Start of Block
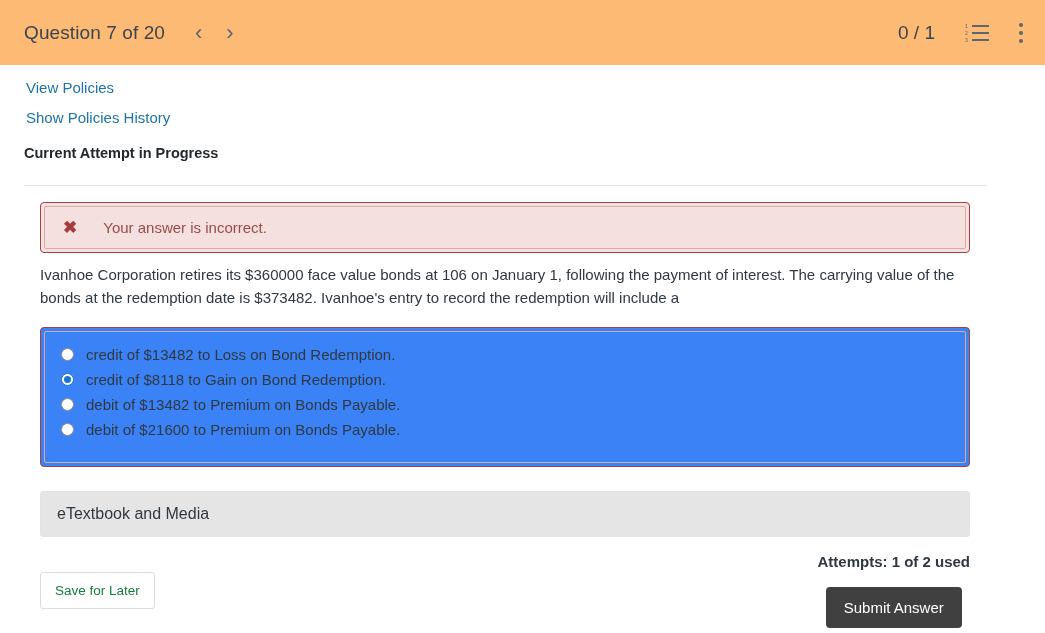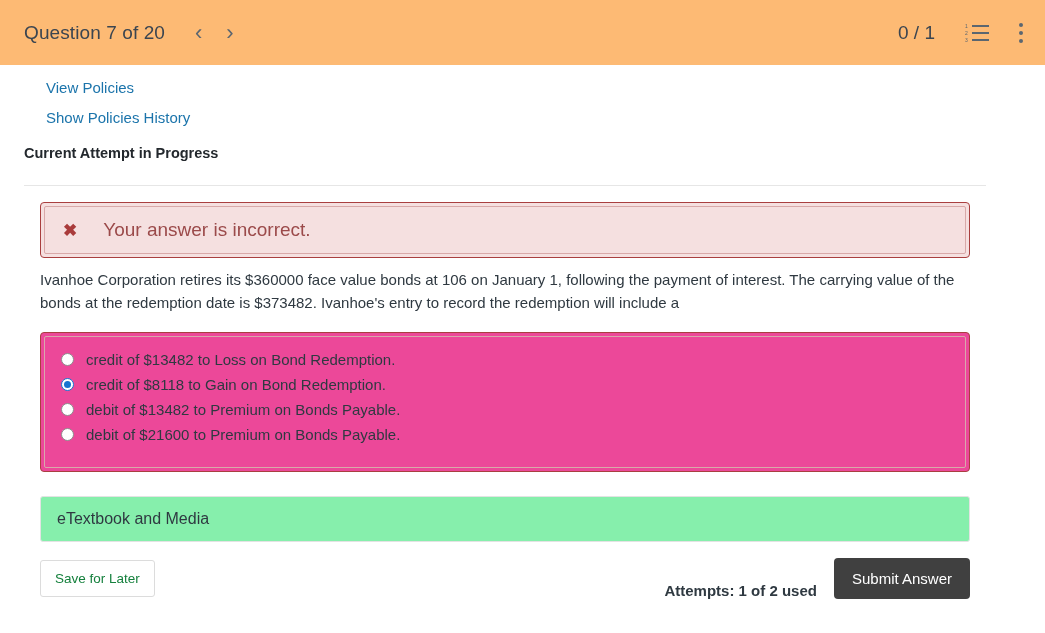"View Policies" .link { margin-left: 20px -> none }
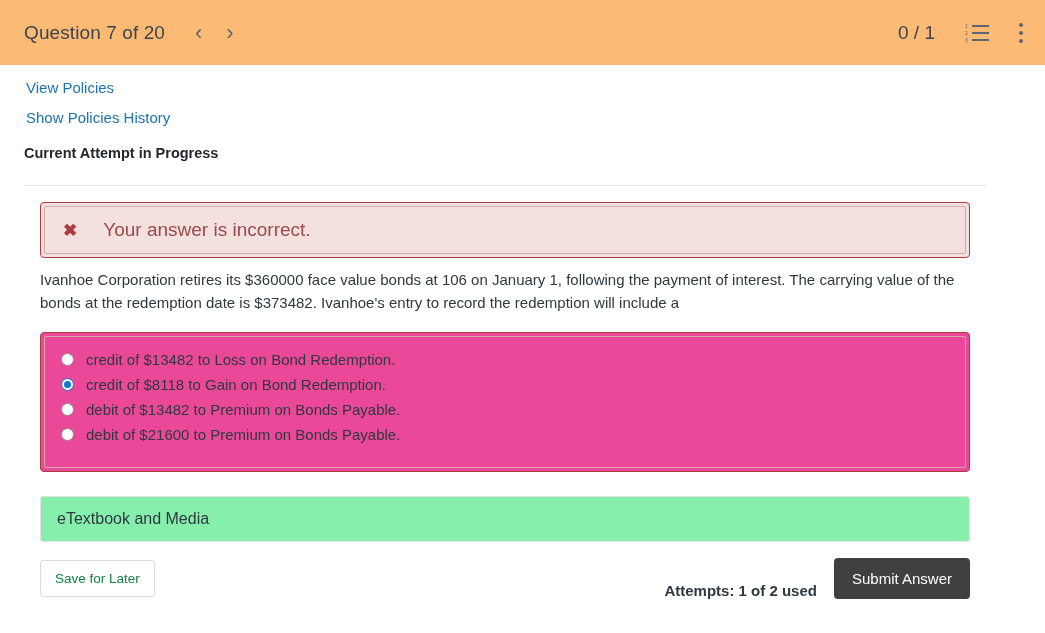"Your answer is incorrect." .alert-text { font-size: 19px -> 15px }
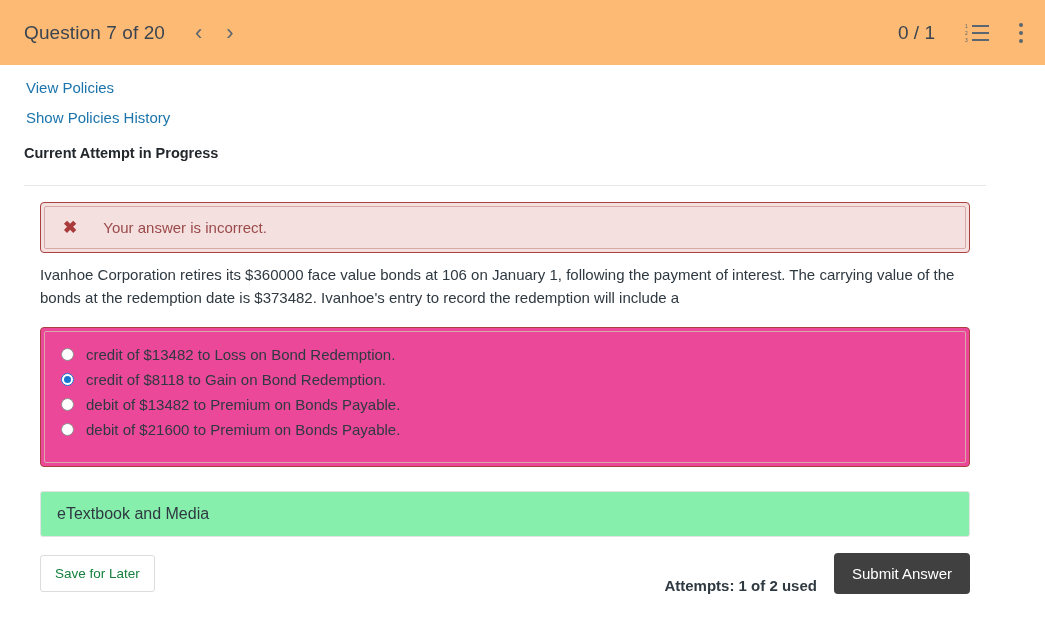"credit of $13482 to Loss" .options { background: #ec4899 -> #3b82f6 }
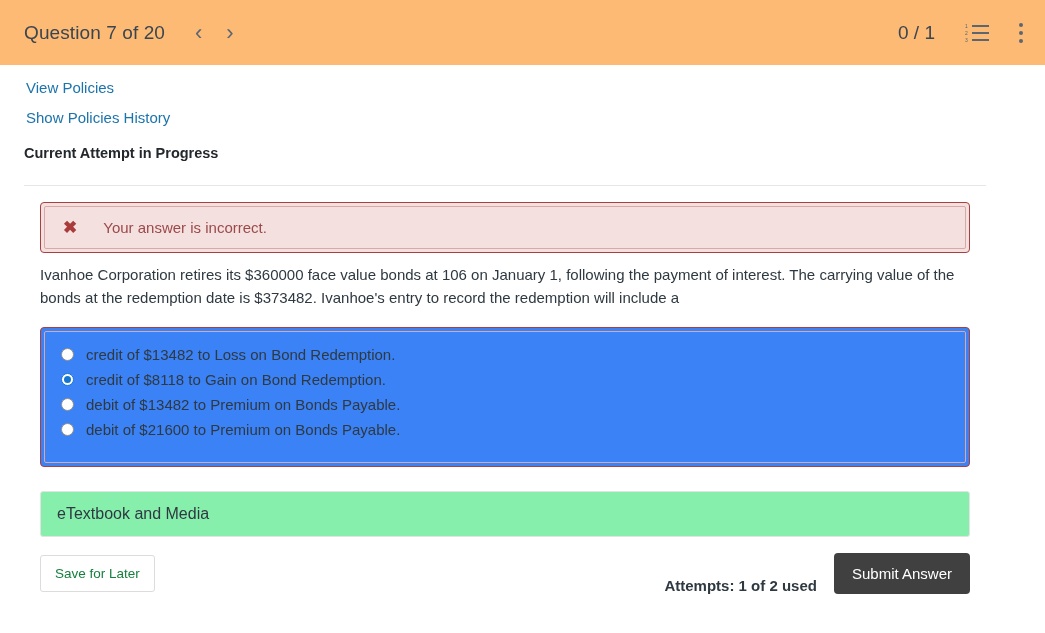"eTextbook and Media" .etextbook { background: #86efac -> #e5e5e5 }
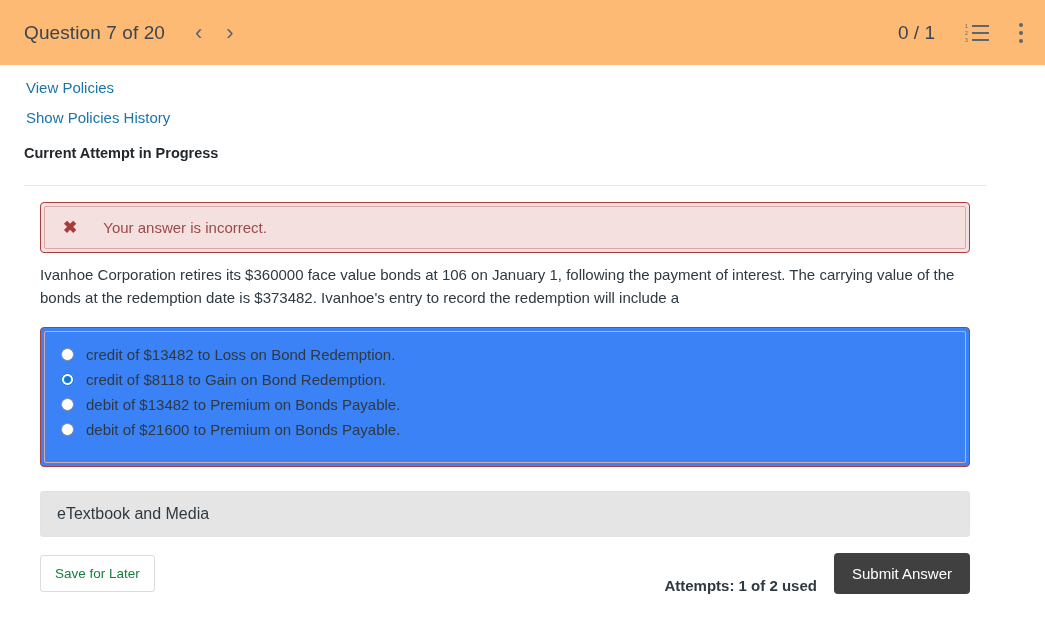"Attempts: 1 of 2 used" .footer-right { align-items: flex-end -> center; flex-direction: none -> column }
End of Block
Give back all of the material exactly, though without the images it contains.

"View Policies" .link { margin-left: 20px -> none }
"Your answer is incorrect." .alert-text { font-size: 19px -> 15px }
"credit of $13482 to Loss" .options { background: #ec4899 -> #3b82f6 }
"eTextbook and Media" .etextbook { background: #86efac -> #e5e5e5 }
"Attempts: 1 of 2 used" .footer-right { align-items: flex-end -> center; flex-direction: none -> column }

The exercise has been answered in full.